_Exercise objective_: Show each line of the data below in which "font" occurs.

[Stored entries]
===============
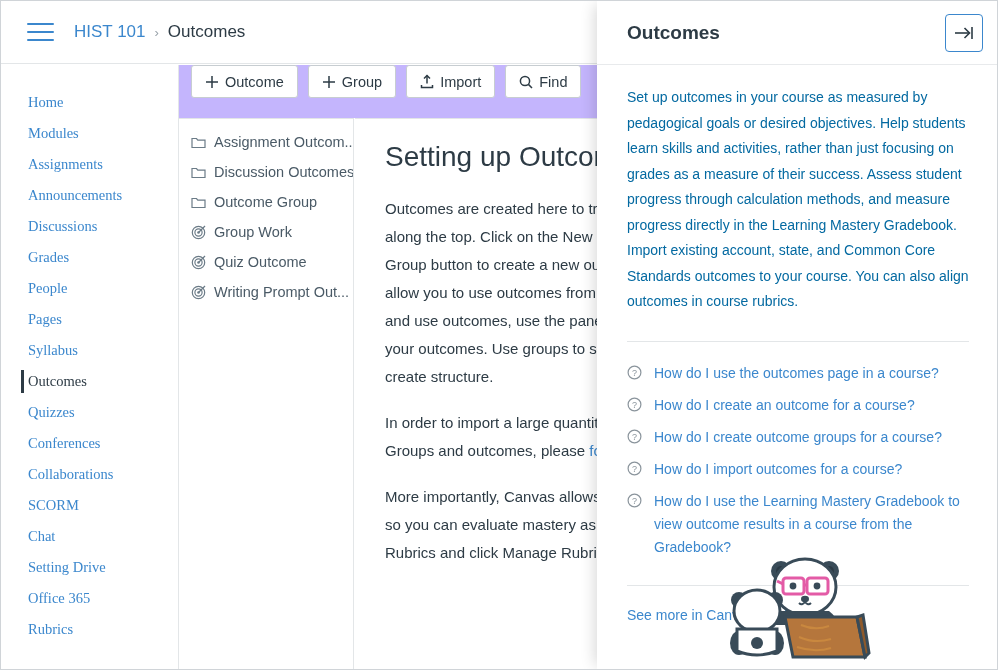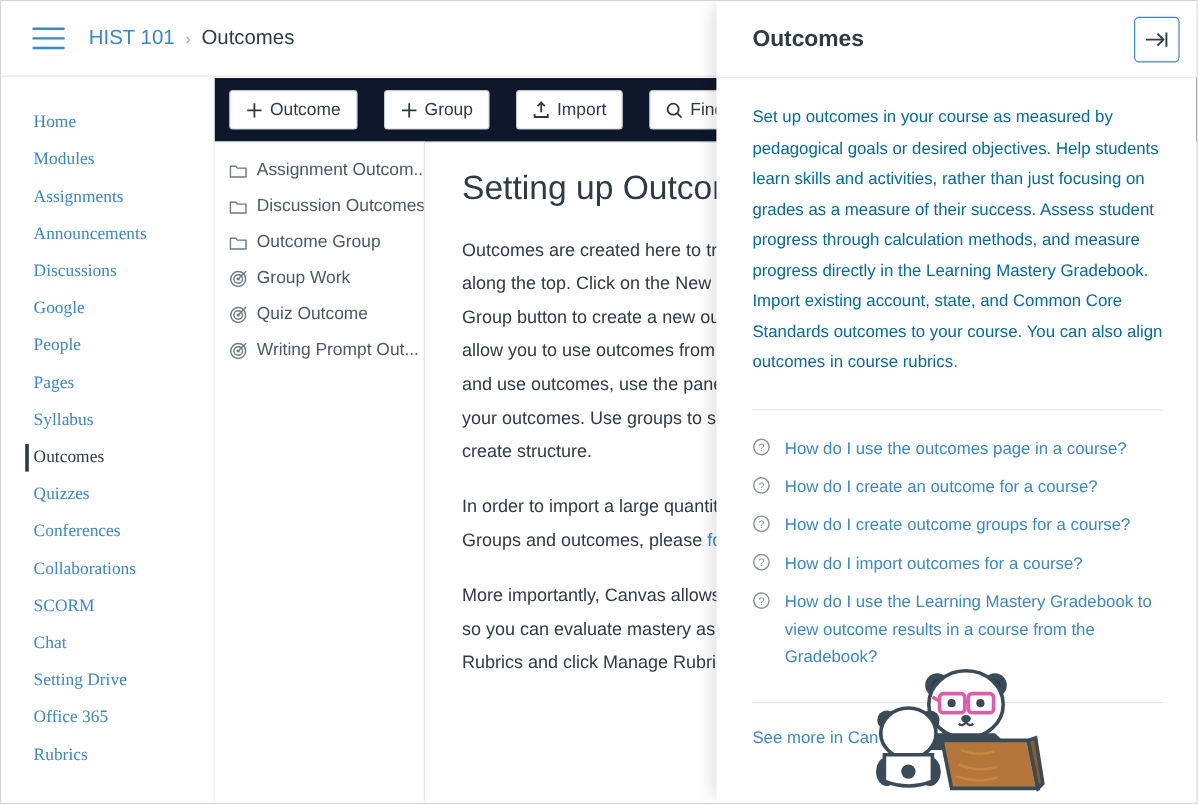--- a/index.html
+++ b/index.html
@@ -125,12 +125,12 @@
     left: 0; top: 0;
     width: 820px;
     height: 53px;
-    background: #0f172a;
-    display: flex;
-    align-items: center;
+    background: #c4b5fd;
+    display: flex;
+    align-items: flex-start;
     padding-left: 12px;
     box-sizing: border-box;
-    gap: 22px;
+    gap: 10px;
   }
   .tb-btn {
     height: 33px;

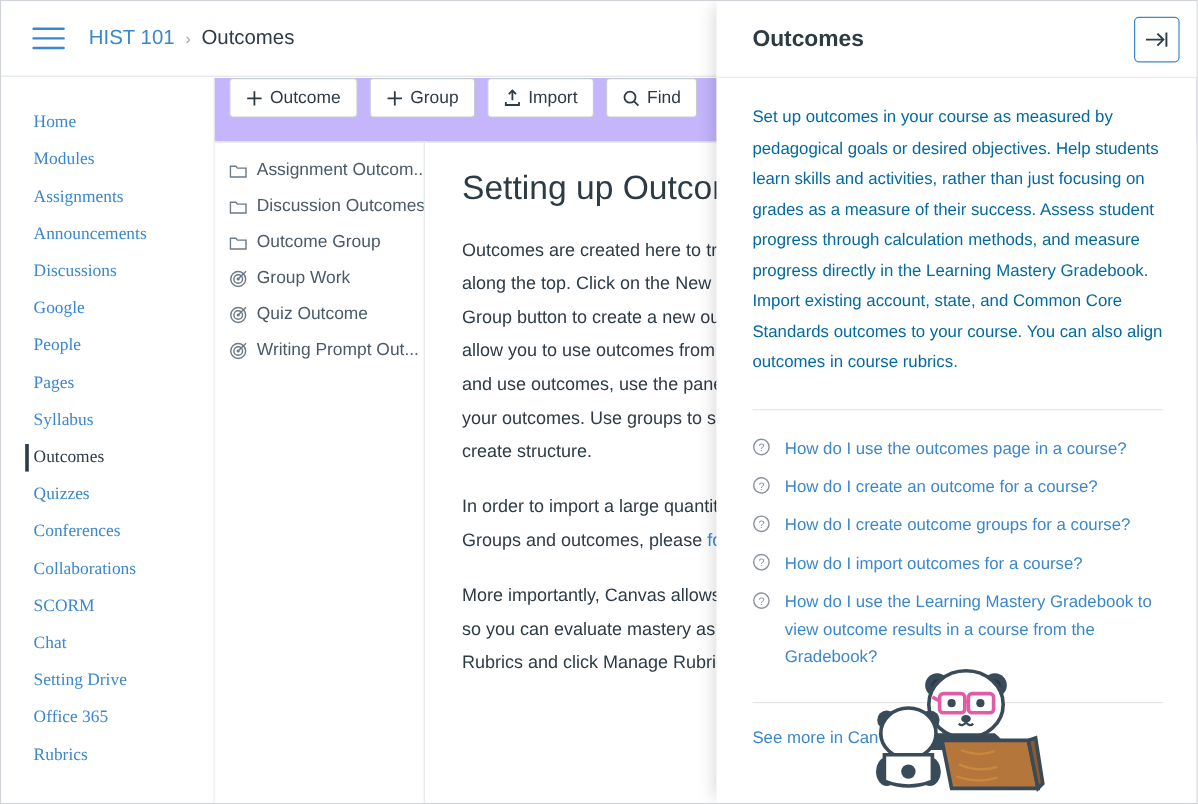--- a/index.html
+++ b/index.html
@@ -322,7 +322,7 @@
       <a class="nav-item"><span>Assignments</span></a>
       <a class="nav-item"><span>Announcements</span></a>
       <a class="nav-item"><span>Discussions</span></a>
-      <a class="nav-item"><span>Google</span></a>
+      <a class="nav-item"><span>Grades</span></a>
       <a class="nav-item"><span>People</span></a>
       <a class="nav-item"><span>Pages</span></a>
       <a class="nav-item"><span>Syllabus</span></a>

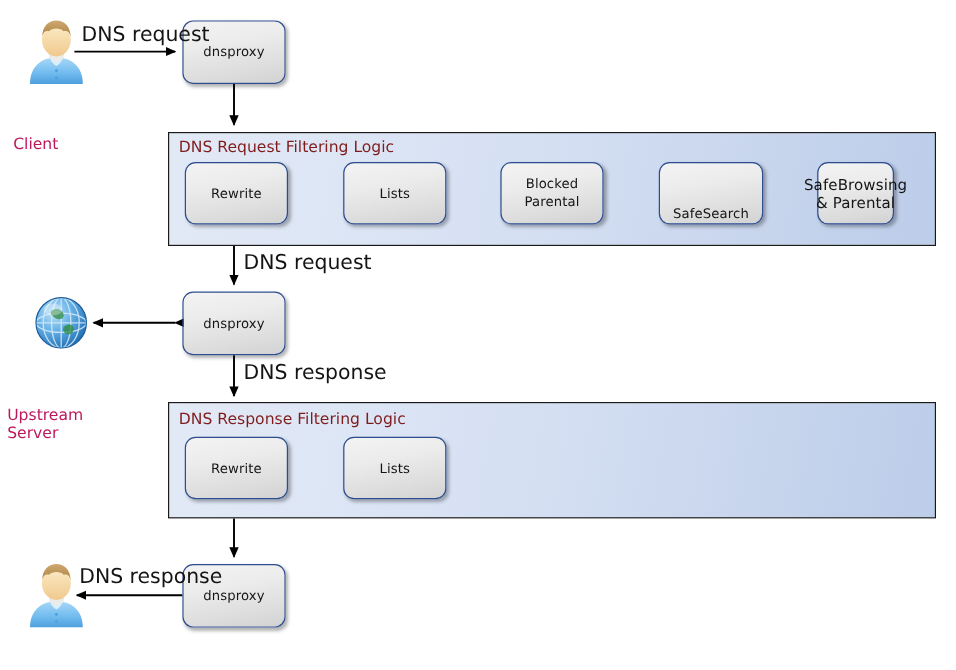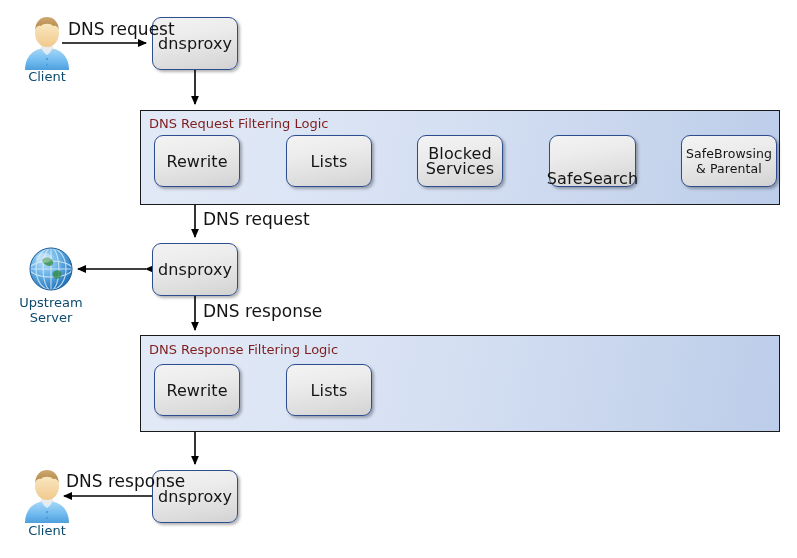--- a/index.html
+++ b/index.html
@@ -35,7 +35,7 @@
     align-items:center;
     justify-content:center;
     text-align:center;
-    font-size:16px;
+    font-size:11px;
     line-height:15px;
     color:#151515;
     letter-spacing:.1px;

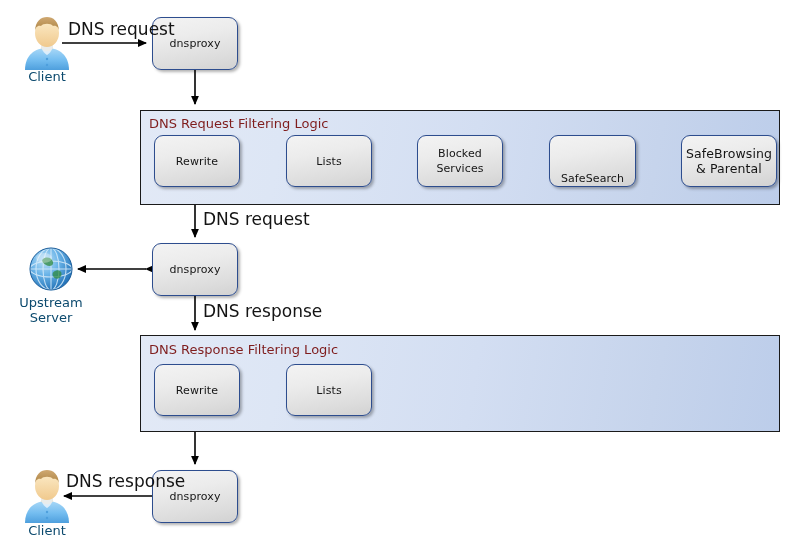--- a/index.html
+++ b/index.html
@@ -78,9 +78,10 @@
     position:absolute;
     font-size:13px;
     line-height:15px;
-    color:#0c4a6e;
-    text-align:center;
-    z-index:8;
+    color:#be185d;
+    text-align:left;
+    z-index:8;
+    margin-top:44px;
   }
 
   

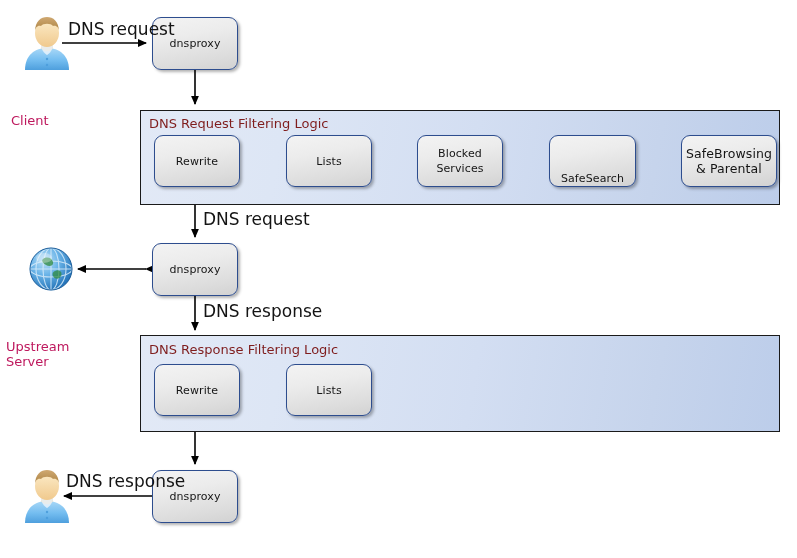--- a/index.html
+++ b/index.html
@@ -183,7 +183,7 @@
   </div>
   <div class="node" style="left:417px; top:135px; width:86px; height:52px;">
     <span>Blocked
-Services</span>
+Parental</span>
   </div>
   <div class="node" style="left:549px; top:135px; width:87px; height:52px;align-items:flex-end;">
     <span>SafeSearch</span>

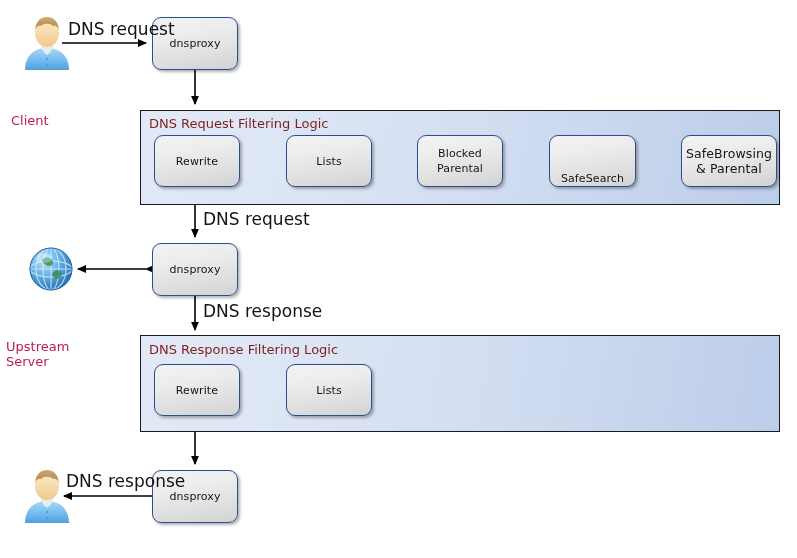--- a/index.html
+++ b/index.html
@@ -188,7 +188,7 @@
   <div class="node" style="left:549px; top:135px; width:87px; height:52px;align-items:flex-end;">
     <span>SafeSearch</span>
   </div>
-  <div class="node" style="left:681px; top:135px; width:96px; height:52px; font-size:12.5px;">
+  <div class="node" style="left:681px; top:135px; width:64px; height:52px; font-size:12.5px;">
     <span>SafeBrowsing
 &amp; Parental</span>
   </div>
===============
_Finished exercise_:
-    font-size:16px;
+    font-size:11px;
     font-size:13px;
-  <div class="node" style="left:681px; top:135px; width:96px; height:52px; font-size:12.5px;">
+  <div class="node" style="left:681px; top:135px; width:64px; height:52px; font-size:12.5px;">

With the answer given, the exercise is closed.